On the back of an envelope are lines I transcribed from Adrienne Rich’s “Diving into the Wreck:”

We are, I am, you are
By cowardice or courage
The one who find our way
Back to this scene
Carrying a knife, a camera
A book of myths
In which
Our names do not appear.
“What are you looking for?” my mother asks, fiddling now
with her purse.

“The Certificate of Death. I want to give it to you.” “Well…if you think so,” she says, looking at her watch. Nine months to the week after Joey died, my mother gave birth to Jimmy, a healthy, blond baby who, like the biblical Joseph, saved the family. Grandma was in place in the upstairs bedroom. Vashti the maid came four times a week to clean floors and mangle sheets. Mother and father now had the time, energy and mental health to learn the rhumba and cha-cha, to bowl and golf, to vacation in Puerto Rico, St. Thomas, Mexico and the Virgin Islands. My mother brought me dolls from each country. They sat on a glass shelf in a shadow box over my bed. These were the angels who looked down upon me and protected me while my mother played mah-jong, canasta and bridge.

Once Jimmy was born, we became the iconic 1950s Midwest American family: Father worked hard and earned well; Mother became president of the PTA; well-behaved little girls learned plié and piano; little boys learned to bat. We ate dinner together: meat, green beans and mashed potatoes, followed by red Jell-O or vanilla junket.

I find the certificate and read it for the last time. I am good at reading it now. I don’t even gulp the way people do to suppress an uncomfortable feeling. I no longer read into it. Now, 44 years after Joey’s death, the certificate has become a bureaucratic form, every detail, even the category for survivors, where my name does not appear. Dry text, albeit stained with tears. Holding it in my hand I turn towards my mother, who is now kneeling on the white rug and rubbing its pile. I kneel opposite her, hand steady, telling myself it is okay to give my mother her son’s Certificate of Death.

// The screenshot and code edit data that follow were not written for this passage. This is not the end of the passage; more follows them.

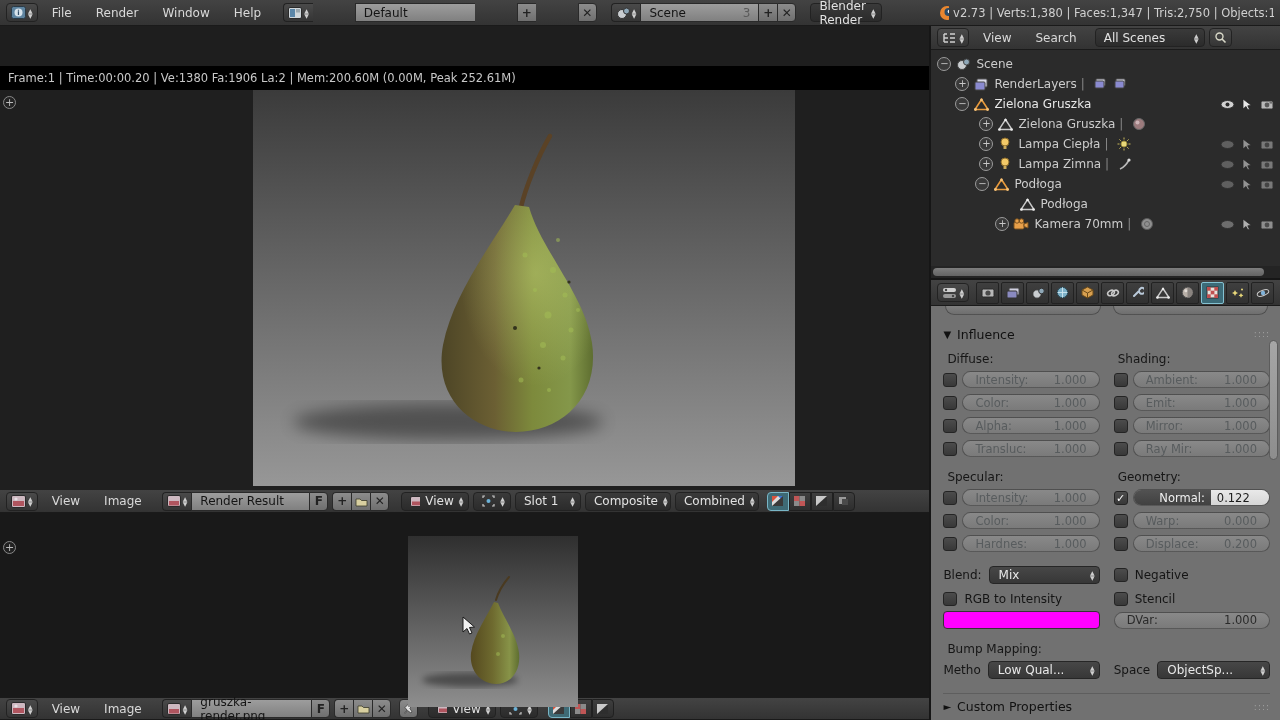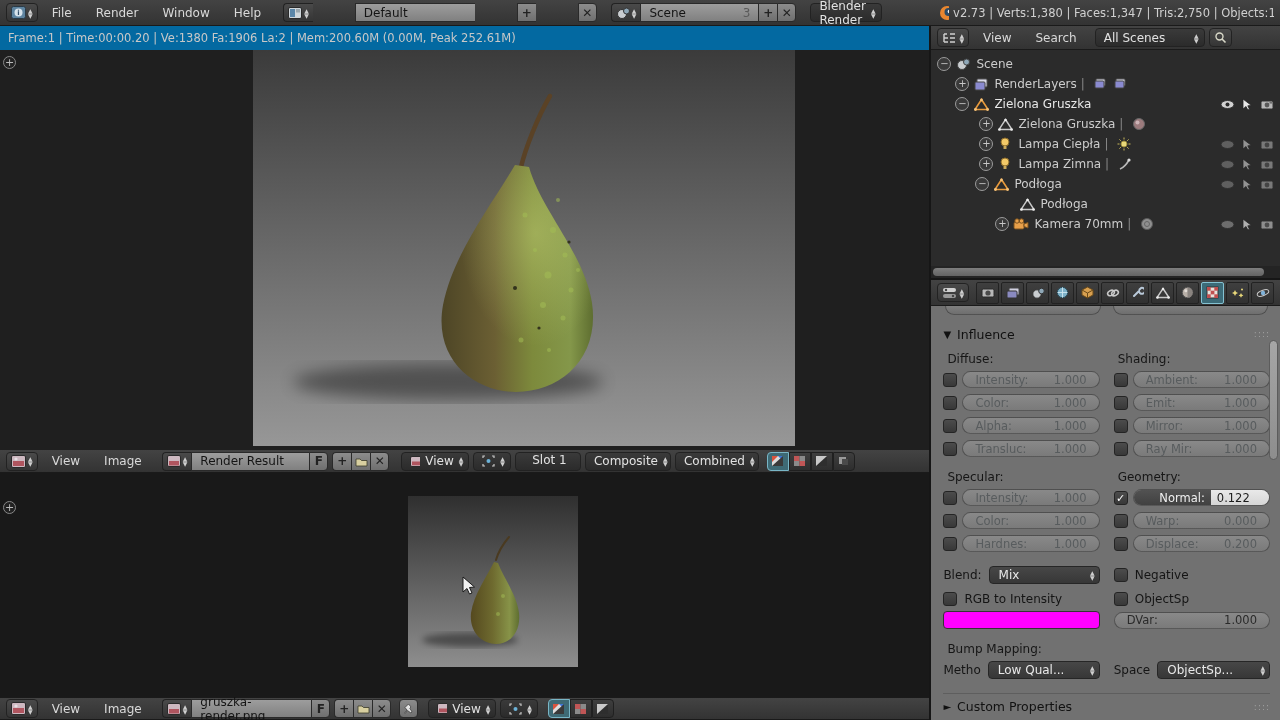"Frame:1 | Time:00:00.20 | Ve:1380" .rstatsbar { background: #0369a1 -> #000000; margin-top: none -> 40px }
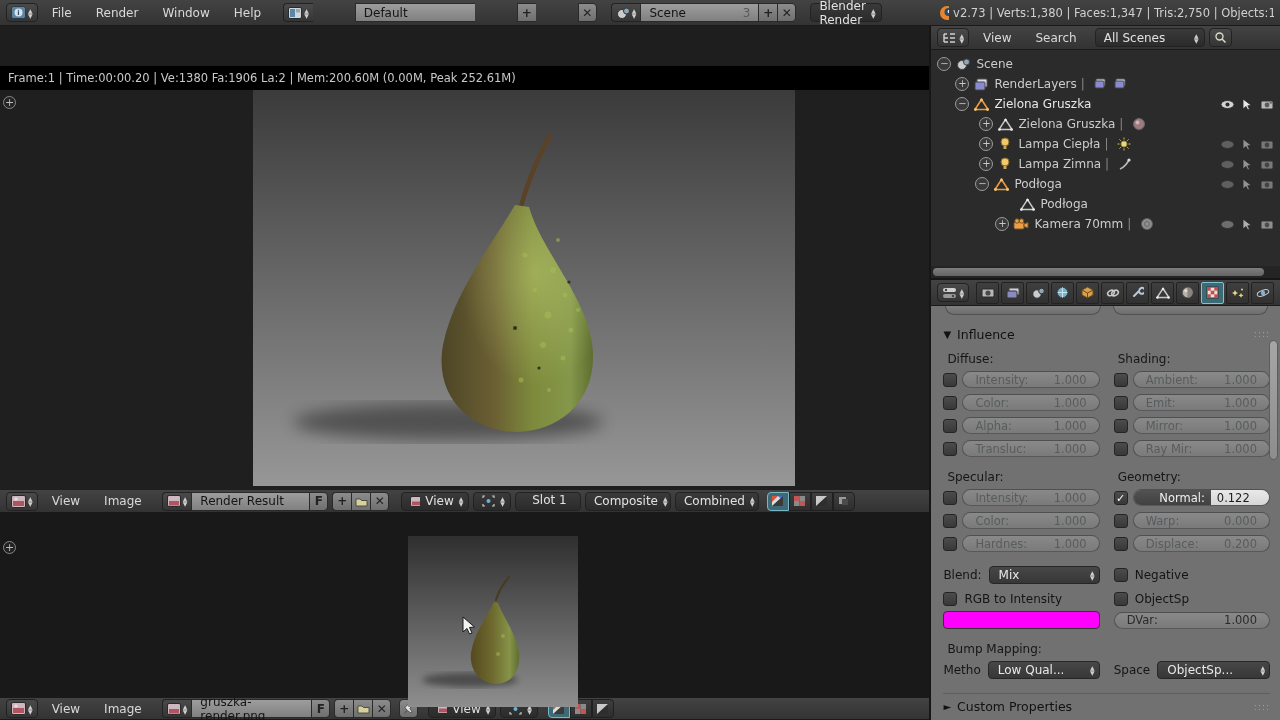"Slot 1" div.dd { flex-direction: column -> none }
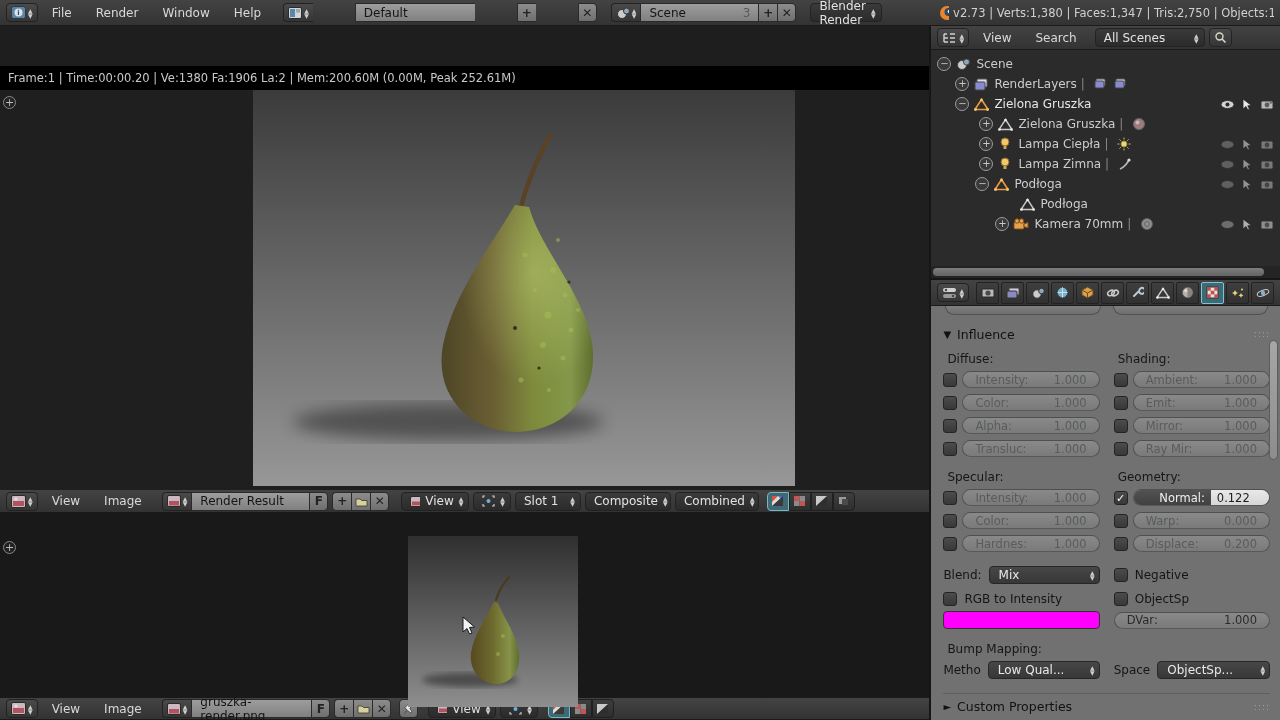"ObjectSp" span { text: ObjectSp -> Stencil }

“Here it is, Mom,” I say. I hold it out to her as one might make an offering to a goddess, praying for mercy and long life.

She takes it with one hand and says “Nice rug,” as she slowly pushes herself up with her empty hand. Standing, she looks at the form, trying to focus on the small print. She could take her reading glasses from her purse, but chooses not to. She squints at the paper as if it might be a shard from a foreign land, some mysterious document—the Word of the Lord from Jerusalem? A relic from the days when the Lord reigned from Mount Zion? Her eyes ask, how did this get here? The fingers of her right hand rub the paper, front and back, back and forth, and suddenly I wonder: Is the purpose of all this rubbing to access feeling? To feel?

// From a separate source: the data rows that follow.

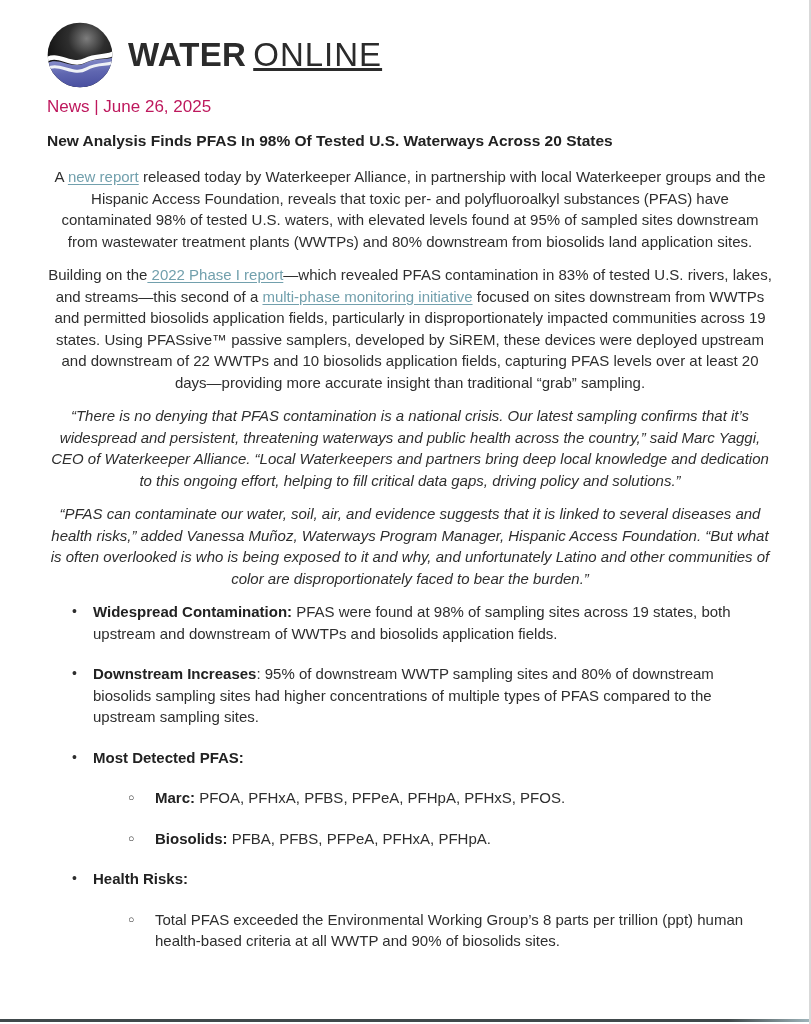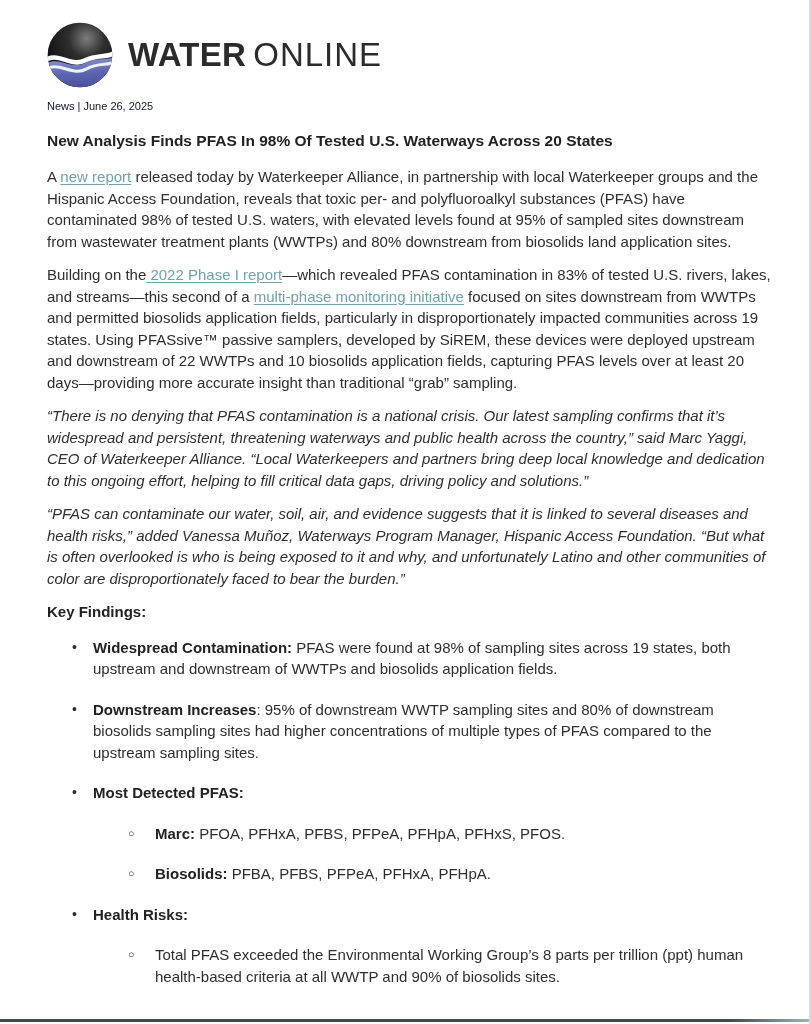"ONLINE" .logo-w2 { text-decoration: none -> underline }
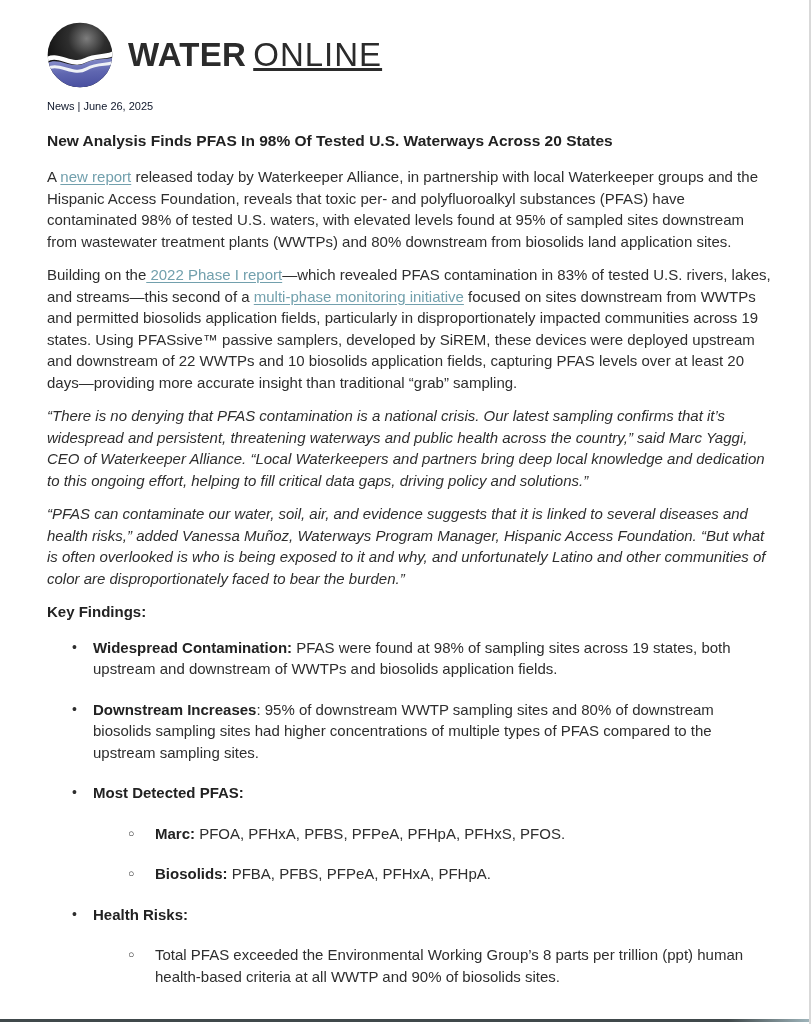"News | June 26, 2025" .meta { color: #0f172a -> #be185d; font-size: 11px -> 17px }
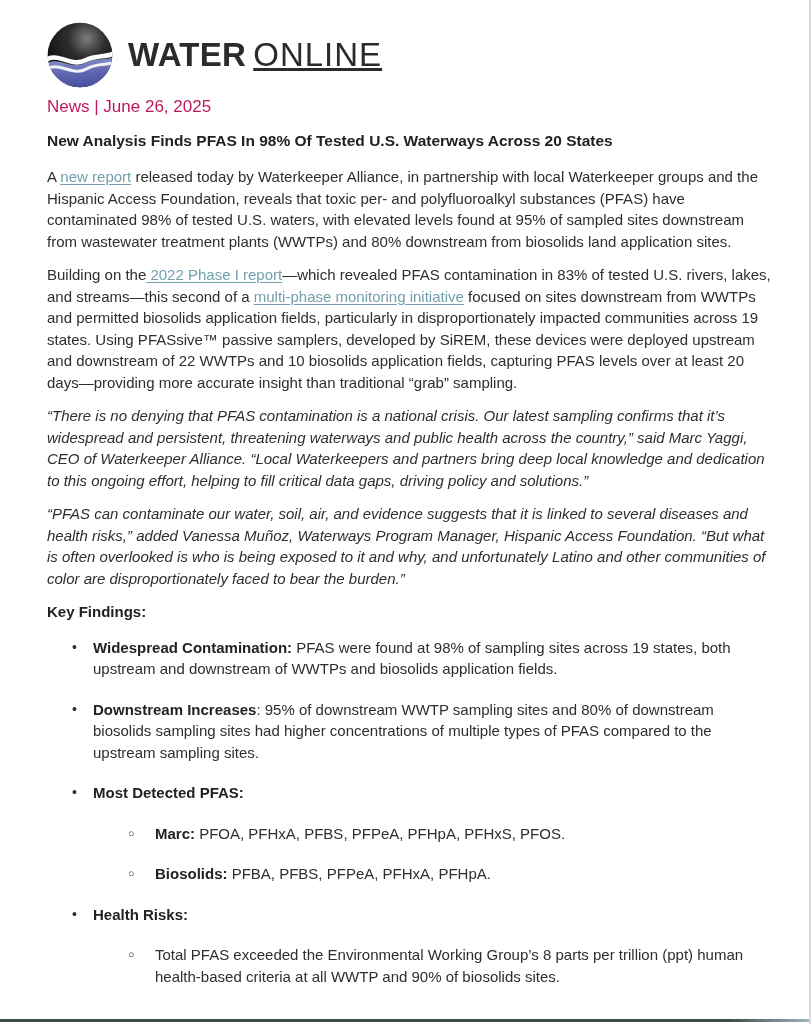"A new report released today" .para { text-align: none -> center }
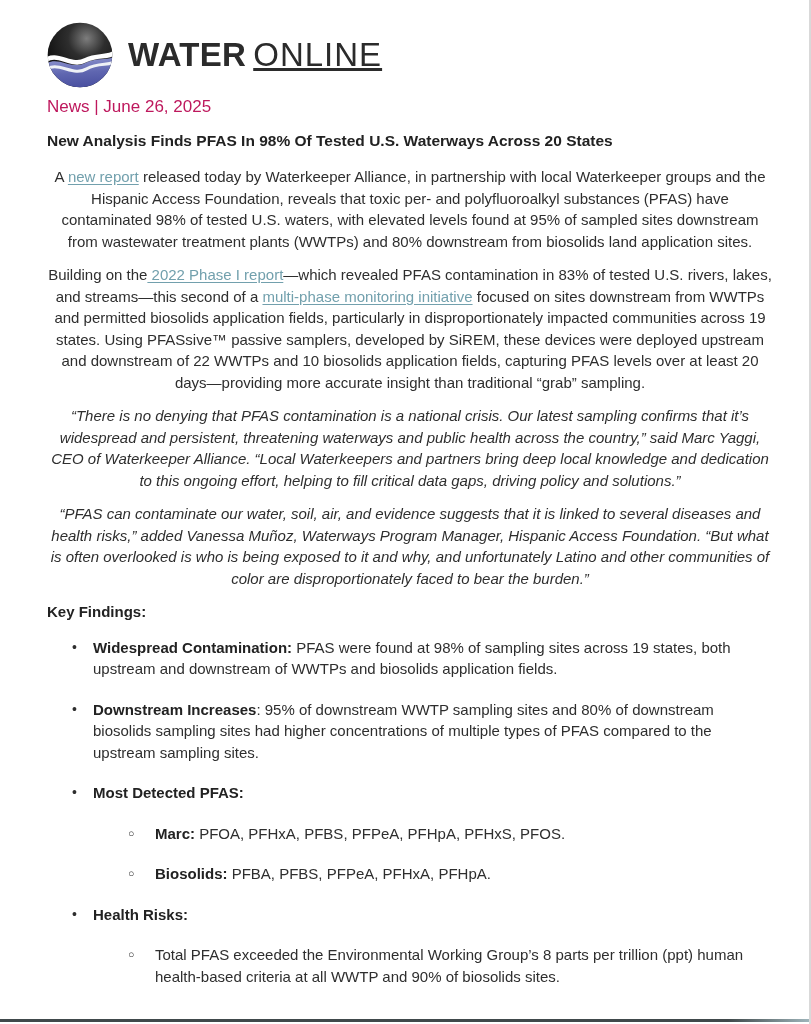"Key Findings:" div.kf { html: <div>Key Findings:</div> -> none }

Or—and the thought astounds me—to erase, like Lady Macbeth’s futile attempt to blot out the blood spot? I cannot read my mother. Suddenly, I am overcome with sadness and guilt. The giving feels cruel.

My mother moves to the couch, sits down, and folds the paper into her purse. In a soft voice, barely audible, she says, “We never had a photo….”

I look into her damp eyes and feel sorrow and compassion. I move to kneel at her feet. I want her to put her hands on my head and bless me, and at the same time I want to hold her in my arms and rub her head the way a mother might. There, there, sweetheart. Everything will be alright. Her face is full of confusion, but even confused, she is stunning, her gray-green eyes now moist, deep un-verbalized feeling expressed only in a watery film.

I stand up, walk to my desk and turn towards her. She is standing now, too, walking towards me, asking what percentage of the rug is wool. She whispers, “I bought candlesticks.”



Judy Labensohn is a writer, teacher of creative writing and a hairdresser. She lives in Tel Aviv.